Nutritionist Tania Cubitt, PhD, from Performance Horse Nutrition, relayed this message during the 2021 EquiSummit, held virtually and presented by Kemin, and described how wild horses behave while eating. Importantly, Cubitt said, nondomesticated horses nibble at a large variety of forages for 12 to 18 hours a day. As a herd, horses move constantly while grazing, with their heads down. This head-down position allows natural drainage of the respiratory tract, increases chewing time, and maintains proper tooth alignment.

Showing a picture of a gleaming, dappled horse in a fancy, well-bedded, brightly lit stall, Cubitt noted that although it resembled an equine Taj Mahal, the entire environment induces stress.

Stressed-Out Steeds

“Horses are stressed by pretty much everything we do to them,” Cubitt said. “In this picture the horse is being fed a cereal-grain-based diet that he eats rapidly, the feed bucket is at chest height, and he is frustrated by his confinement.”

Stress easily disturbs the intestinal microbiome—the population of bacteria, fungi, and other microbes found in the hindgut. An unhappy hindgut results in an unhappy horse, especially if one considers the intestinal microbiome as an organ critical to the horse’s health, she said.

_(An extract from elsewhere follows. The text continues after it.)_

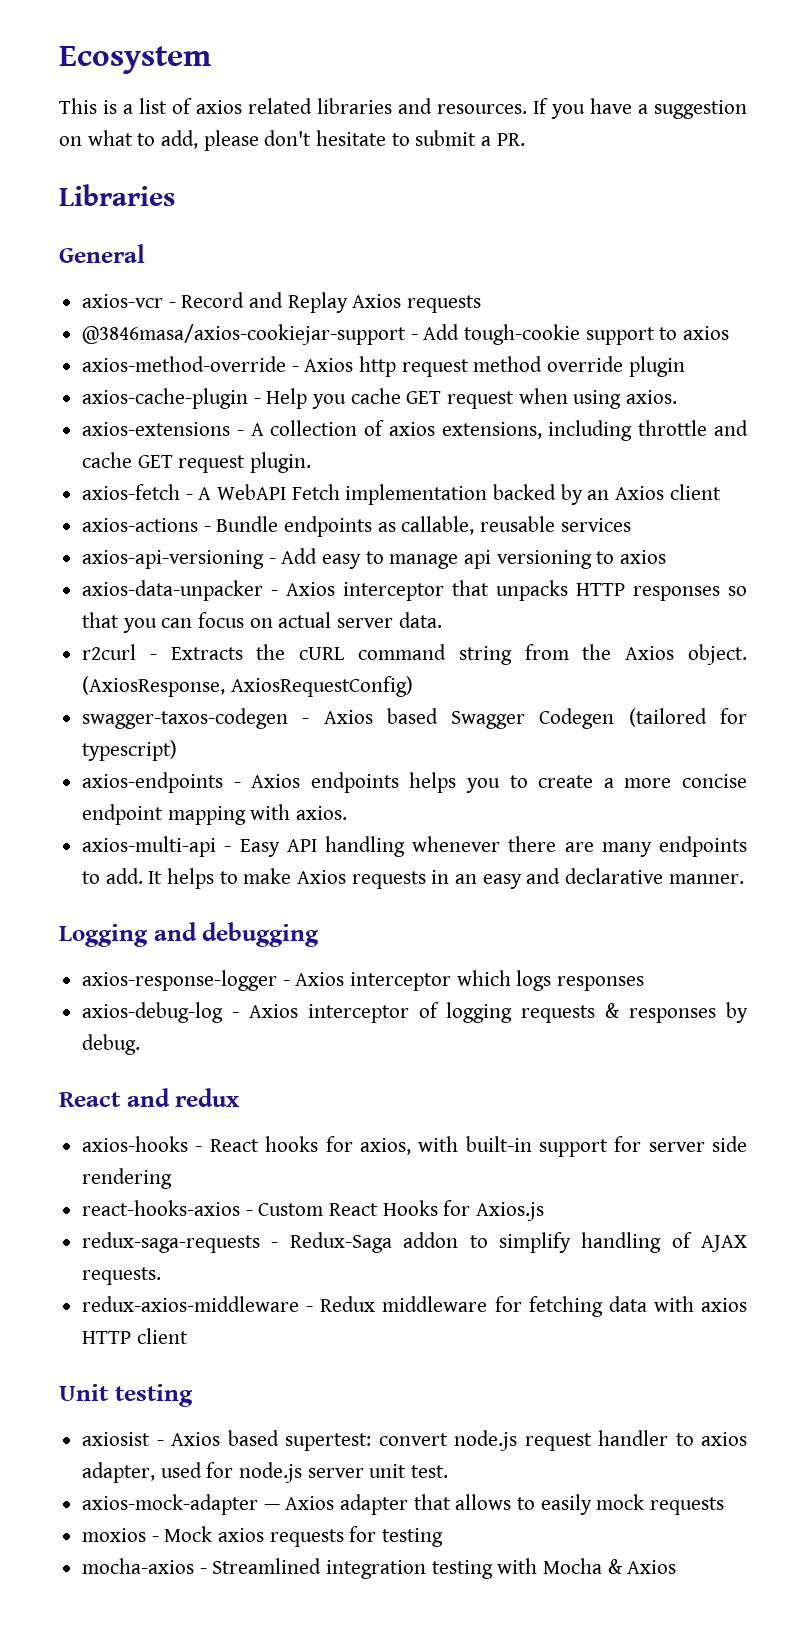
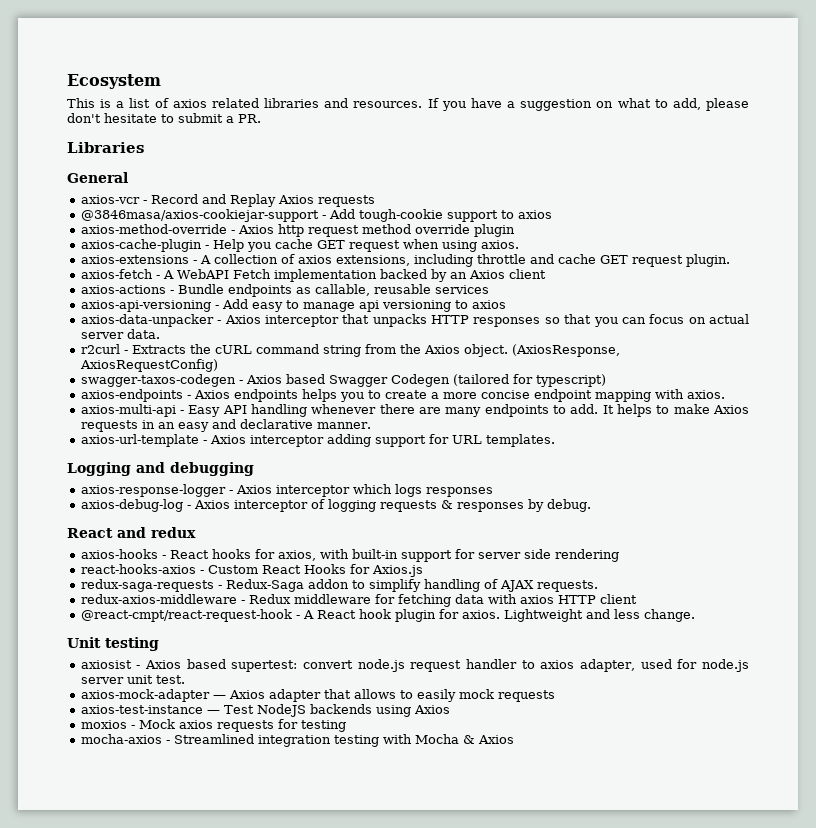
(744, 879) none -> [80,434,555,447] // axios-url-template - Axios interceptor adding support for URL templates.
(188, 1336) none -> [80,609,695,622] // @react-cmpt/react-request-hook - A React hook plugin for axios. Lightweight and less change.
(725, 1506) none -> [80,704,450,717] // axios-test-instance — Test NodeJS backends using Axios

The intestinal microbiome has many key roles in the horse’s body: harvesting nutrients and extracting energy from the diet; resisting colonization of pathogens (disease-causing organisms) such as Salmonella or Clostridia; and detoxifying toxic compounds in the host. Stress due to heat, management changes, exercise level, and diet and other external factors such as gastrointestinal disease, hindgut acidosis, laminitis, and colic can all negatively affect the microbiome.

“Domestication alone alters the microbiome by decreasing diversity when what we want is a diverse, wide range of microbes,” said Cubitt.

Microbial Diversity in the Microbiome

Firmicutes and Bacteroidetes are the two most common bacterial phyla found in the microbiome. Firmicutes produce short-chain fatty acids, including butyrate, which provide energy for the horse and are critical to gut health. Bacteroidetes are Gram-negative bacteria that break down carbohydrates.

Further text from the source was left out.